Description of Common Stock Registered under Section 12 – Data443 Risk Mitigation, Inc.

Contract Categories: Business Finance Stock Agreements
Summary

This document describes the rights and features of the common stock of Data443 Risk Mitigation, Inc. as of December 31, 2021. Holders of common stock have equal rights to dividends and assets upon liquidation, but do not have cumulative voting rights. A majority of shareholders can elect all directors and approve major corporate changes. The company’s board can issue additional shares without shareholder approval, which could affect control of the company.

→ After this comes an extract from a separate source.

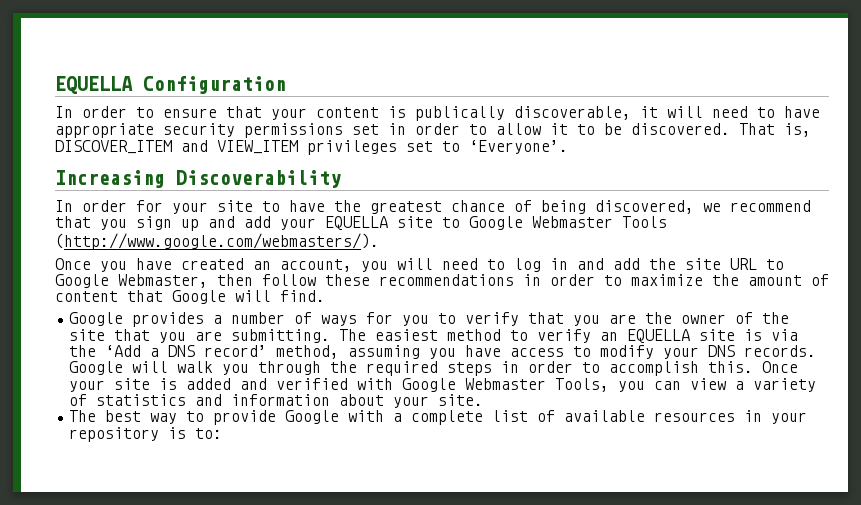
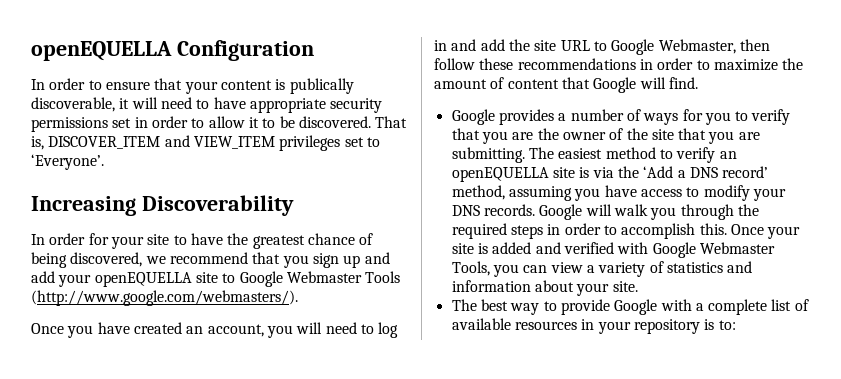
[55,76,133,94] EQUELLA -> [31,41,172,61] openEQUELLA
[325,216,388,230] EQUELLA -> [94,272,192,287] openEQUELLA
[627,329,691,343] EQUELLA -> [451,167,549,182] openEQUELLA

This summary outlines key shareholder rights and corporate governance provisions related to the common stock.

EX-4.1 2 ex4-1.htm

 

Exhibit 4.1

 

Description of Securities

 

As of December 31, 2021, Data443 Risk Mitigation, Inc. (the “Company”) had one class of securities registered pursuant to Section 12 of the U.S. Securities Exchange Act of 1934, as amended: Common Stock, par value $0.001 per share (the “Common Stock”). The following summary includes a brief description of the Common Stock, as well as certain related additional information.

 

The holders of our common stock have equal ratable rights to dividends from funds legally available therefor, when, as and if declared by our board of directors. Holders of common stock are also entitled to share ratably in all of our assets available for distribution to holders of common stock upon liquidation, dissolution, or winding up of the affairs.

 

The holders of shares of our common stock do not have cumulative voting rights, which means that the holders of more than 50% of such outstanding shares, voting for the election of directors, can elect all of the directors to be elected, if they so choose, and in such event, the holders of the remaining shares will not be able to elect any of our directors. The holders of 50% percent of the outstanding common stock constitute a quorum at any meeting of stockholders, and the vote by the holders of a majority of the outstanding shares or a majority of the stockholders at a meeting at which quorum exists are required to effect certain fundamental corporate changes, such as liquidation, merger or amendment of our articles of incorporation.

 

The authorized but unissued shares of our common stock are available for future issuance without stockholder approval. These additional shares may be used for a variety of corporate purposes, including future offerings to raise additional capital, corporate acquisitions, and employee benefit plans. The existence of authorized but unissued shares of common stock may enable our board of directors to issue shares of stock to persons friendly to existing management, which may deter or frustrate a takeover of the Company.